Na sua intervenção, o antigo Juiz Conselheiro do Tribunal Constitucional considerou que a consolidação da democracia exige o reforço dos instrumentos de controlo institucional, sublinhando que nenhum órgão do Estado deve estar isento de fiscalização.
Segundo Raul Araújo, é necessário repensar o papel da Assembleia Nacional, atribuindo-lhe maiores competências de acompanhamento e controlo da actividade política do Presidente da República.
“O sistema democrático assenta no princípio de que todos os órgãos exercem as suas funções, mas permanecem sujeitos à fiscalização e ao controlo institucional. Ninguém está acima da Constituição e da lei”, afirmou.
O académico destacou que uma eventual revisão constitucional deverá ter como objectivo principal o aperfeiçoamento do equilíbrio entre os diferentes órgãos de soberania, fortalecendo os mecanismos de contrapoder e garantindo uma maior eficácia das instituições democráticas.
Ao analisar os 16 anos de vigência da Constituição de 2010, Raul Araújo considerou que a experiência acumulada permite identificar alguns desafios estruturais do sistema político angolano. Entre eles, apontou a concentração de influência política decorrente do actual modelo partidário, no qual o partido vencedor das eleições exerce uma posição dominante tanto no Executivo como no Parlamento.
Na sua perspectiva, esta realidade contribui para um desequilíbrio institucional que pode limitar a eficácia dos mecanismos de fiscalização e controlo democrático.
Por essa razão, defendeu a criação de instrumentos que reforcem a independência das instituições e promovam uma maior separação funcional dos poderes do Estado.
O jurista atribuiu igualmente um papel central ao poder judicial, considerando que os tribunais devem actuar como garantes do equilíbrio institucional e da observância dos princípios constitucionais, sobretudo em contextos de forte proximidade entre os poderes Executivo e Legislativo.

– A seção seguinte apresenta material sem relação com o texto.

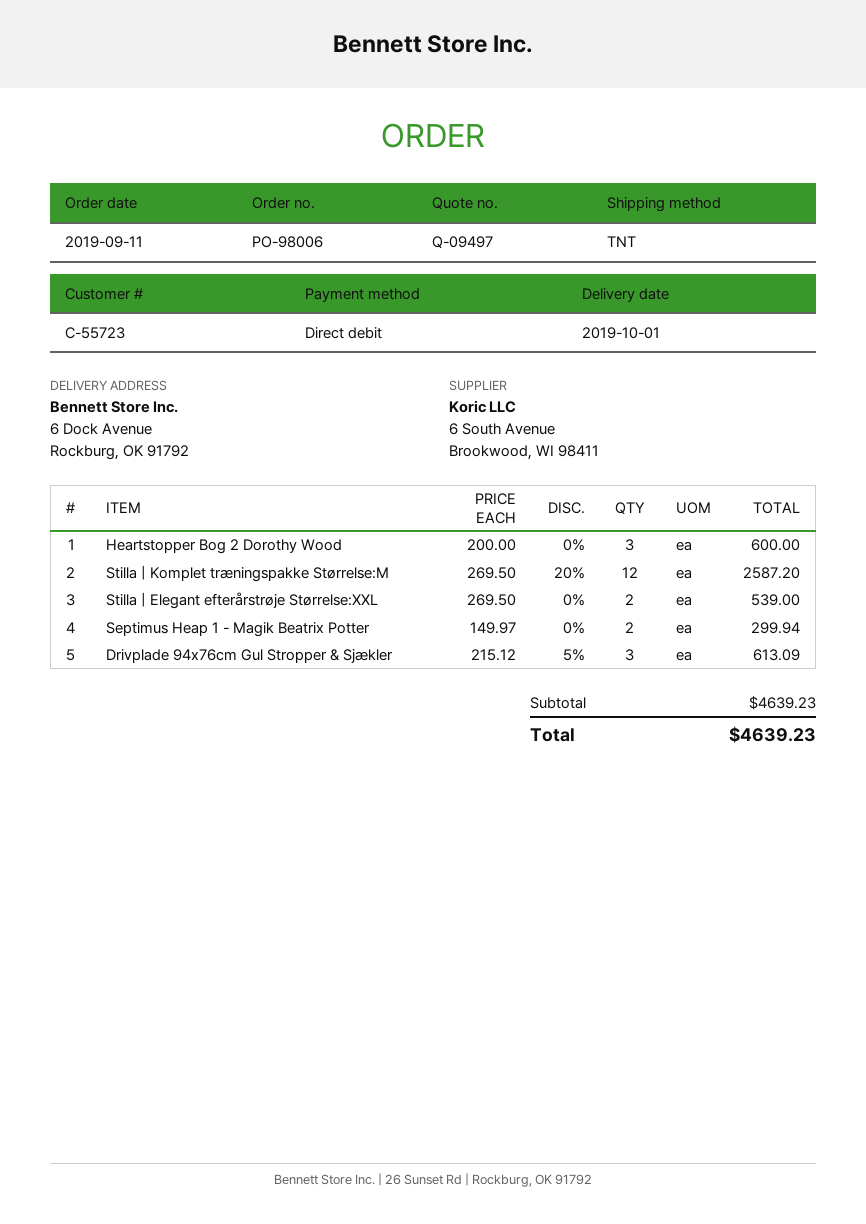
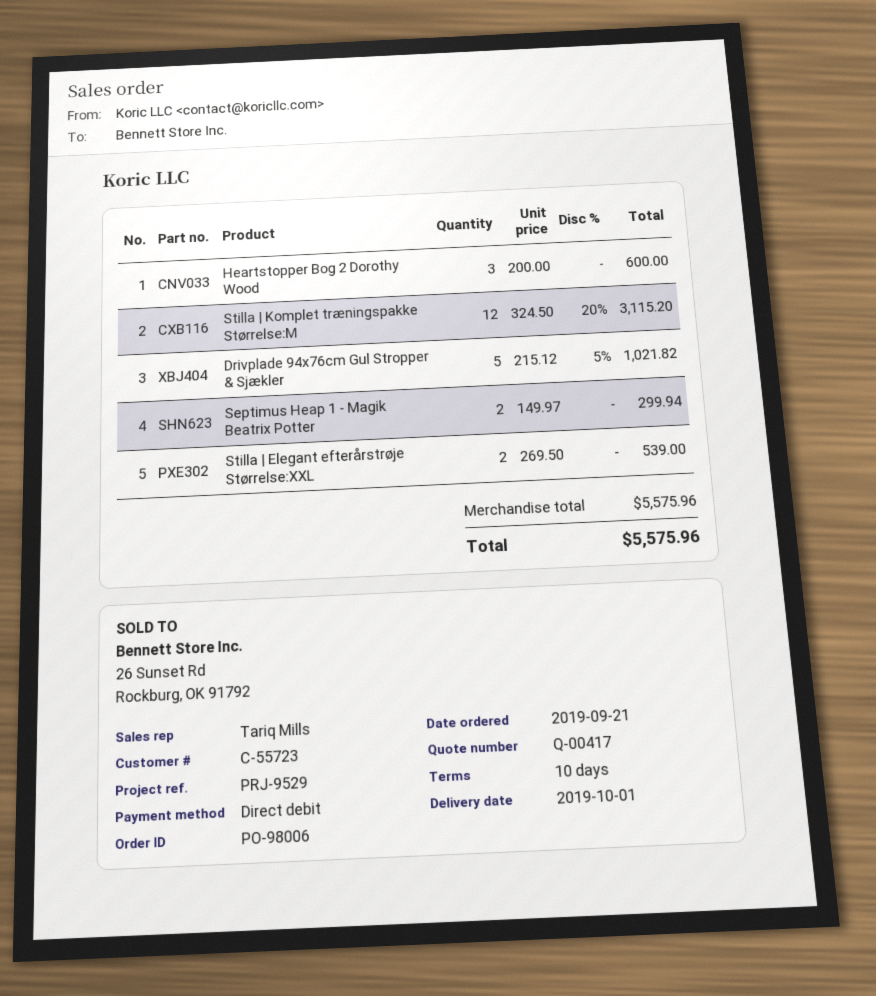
quote number: Q-09497 -> Q-00417
order date: 2019-09-11 -> 2019-09-21
Stilla | Komplet træningspakke Størrelse:M: 12 x 269.50 - 20% = 2587.20 -> 12 x 324.50 - 20% = 3115.20
Drivplade 94x76cm Gul Stropper & Sjækler: 3 x 215.12 - 5% = 613.09 -> 5 x 215.12 - 5% = 1021.82
subtotal: 4639.23 -> 5575.96
total: 4639.23 -> 5575.96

Durante a sua exposição, Raul Araújo esclareceu ainda que não considera a Constituição da República de Angola um documento inacabado. Pelo contrário, entende que a Lei Fundamental estabelece objectivos e metas de desenvolvimento que devem ser concretizados progressivamente pelo Estado.
Segundo referiu, vários dos princípios consagrados na Constituição têm vindo a ser implementados desde a sua aprovação, embora reconheça que alguns processos tenham registado atrasos.
O académico chamou também a atenção para a necessidade de uma maior concretização dos direitos sociais previstos na Constituição, defendendo políticas públicas mais eficazes no combate à pobreza, na criação de emprego e na melhoria das condições de vida da população.
“Não basta que os direitos estejam inscritos na Constituição; é fundamental que existam condições concretas para que os cidadãos possam beneficiar deles”, sustentou.
No final da sua intervenção, Raul Araújo apelou a uma reflexão serena e desapaixonada sobre o funcionamento das instituições políticas do país, defendendo que o debate constitucional deve centrar-se na melhoria do sistema e não nas figuras que, circunstancialmente, ocupam cargos públicos.
A actividade decorreu no âmbito das comemorações do 18.º aniversário da institucionalização do Tribunal Constitucional e reuniu diversas personalidades ligadas ao sector da justiça, academia e administração pública.